--- Provided material ---
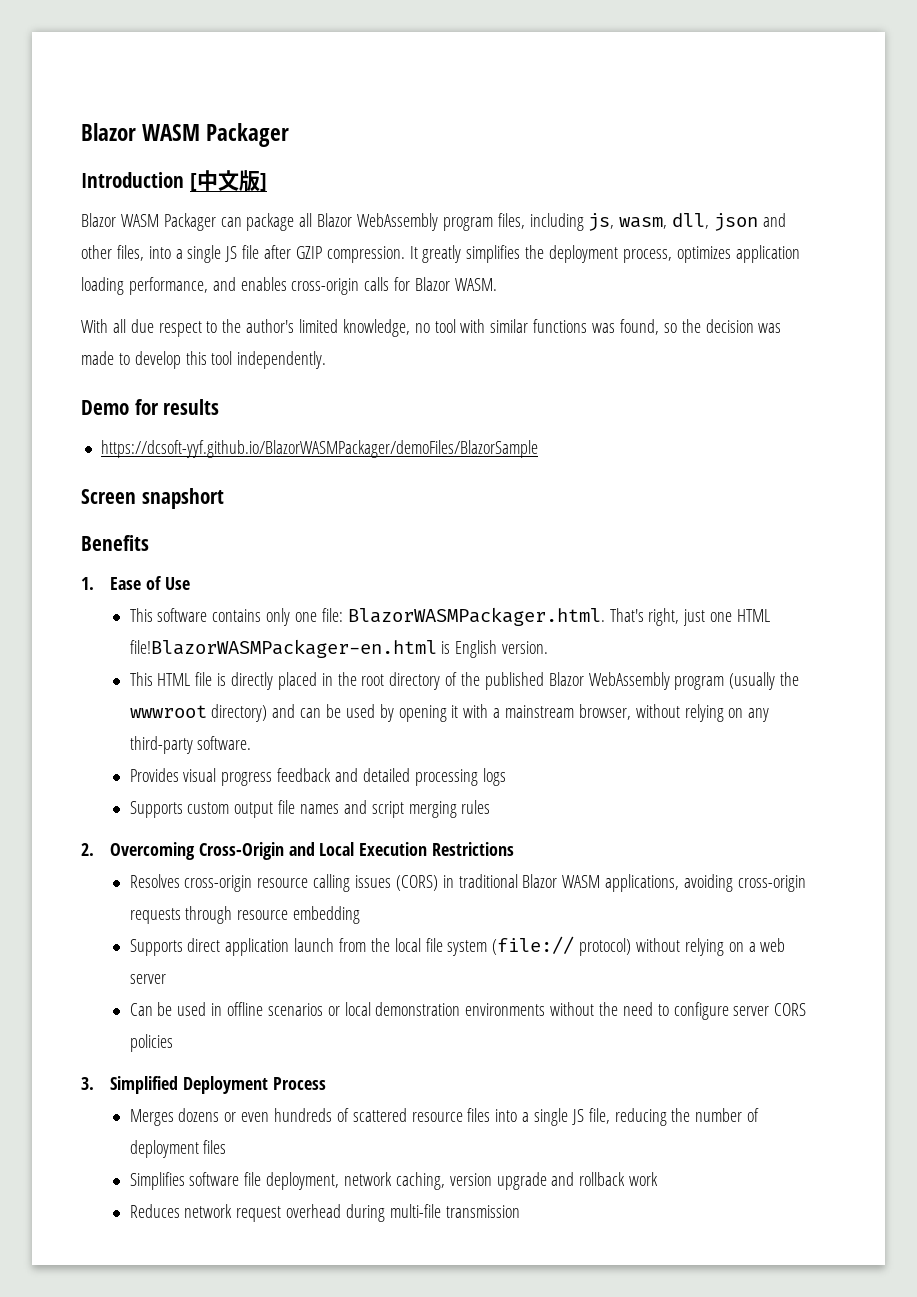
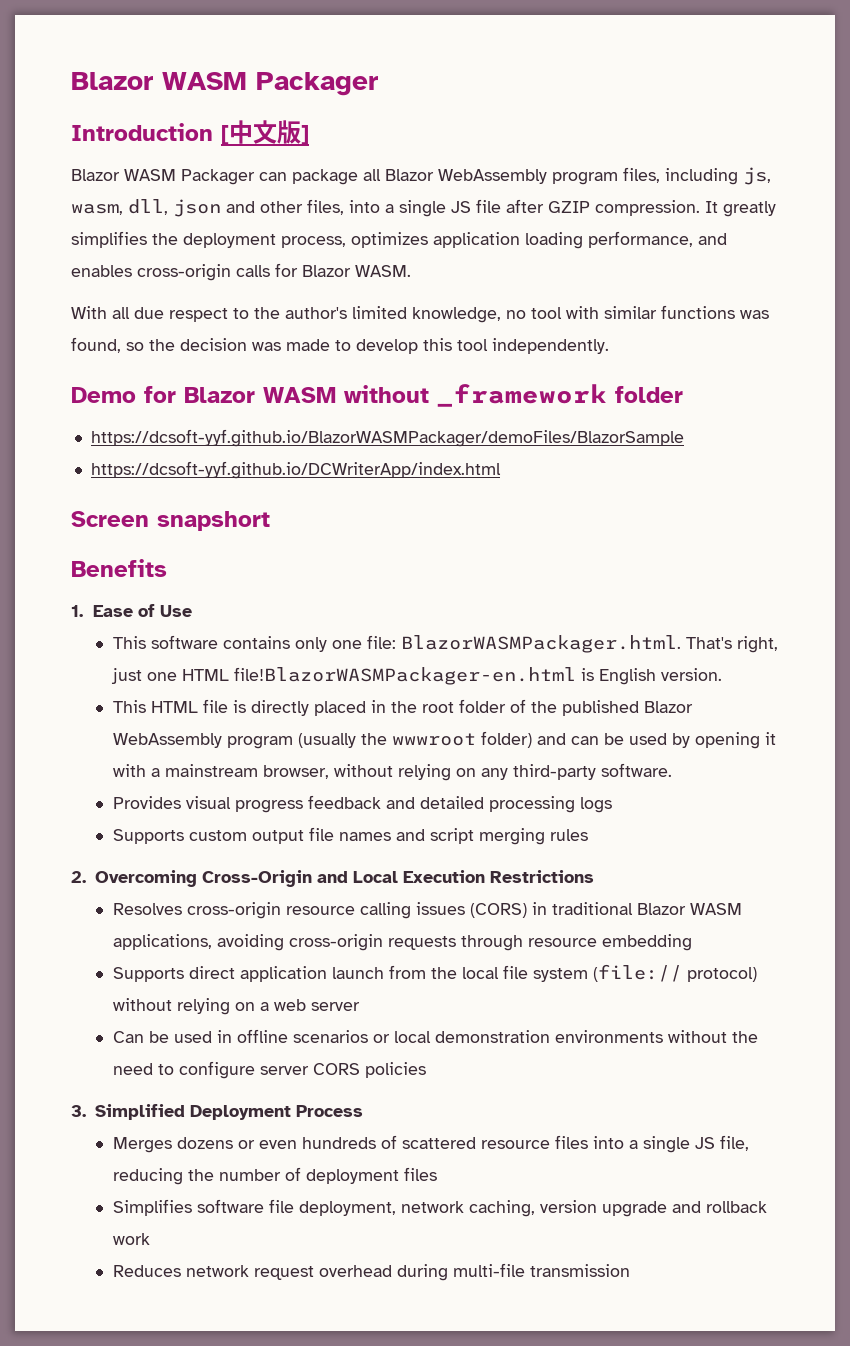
- Demo for results
+ Demo for Blazor WASM without _framework folder
+ https://dcsoft-yyf.github.io/DCWriterApp/index.html
- This HTML file is directly placed in the root directory of the published Blazor WebAssembly program (usually the wwwroot directory) and can be used by opening it with a mainstream browser, without relying on any third-party software.
+ This HTML file is directly placed in the root folder of the published Blazor WebAssembly program (usually the wwwroot folder) and can be used by opening it with a mainstream browser, without relying on any third-party software.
---
» Try it
Spot the lines above that mention "usually" and copy them.

» Exercise output
- This HTML file is directly placed in the root directory of the published Blazor WebAssembly program (usually the wwwroot directory) and can be used by opening it with a mainstream browser, without relying on any third-party software.
+ This HTML file is directly placed in the root folder of the published Blazor WebAssembly program (usually the wwwroot folder) and can be used by opening it with a mainstream browser, without relying on any third-party software.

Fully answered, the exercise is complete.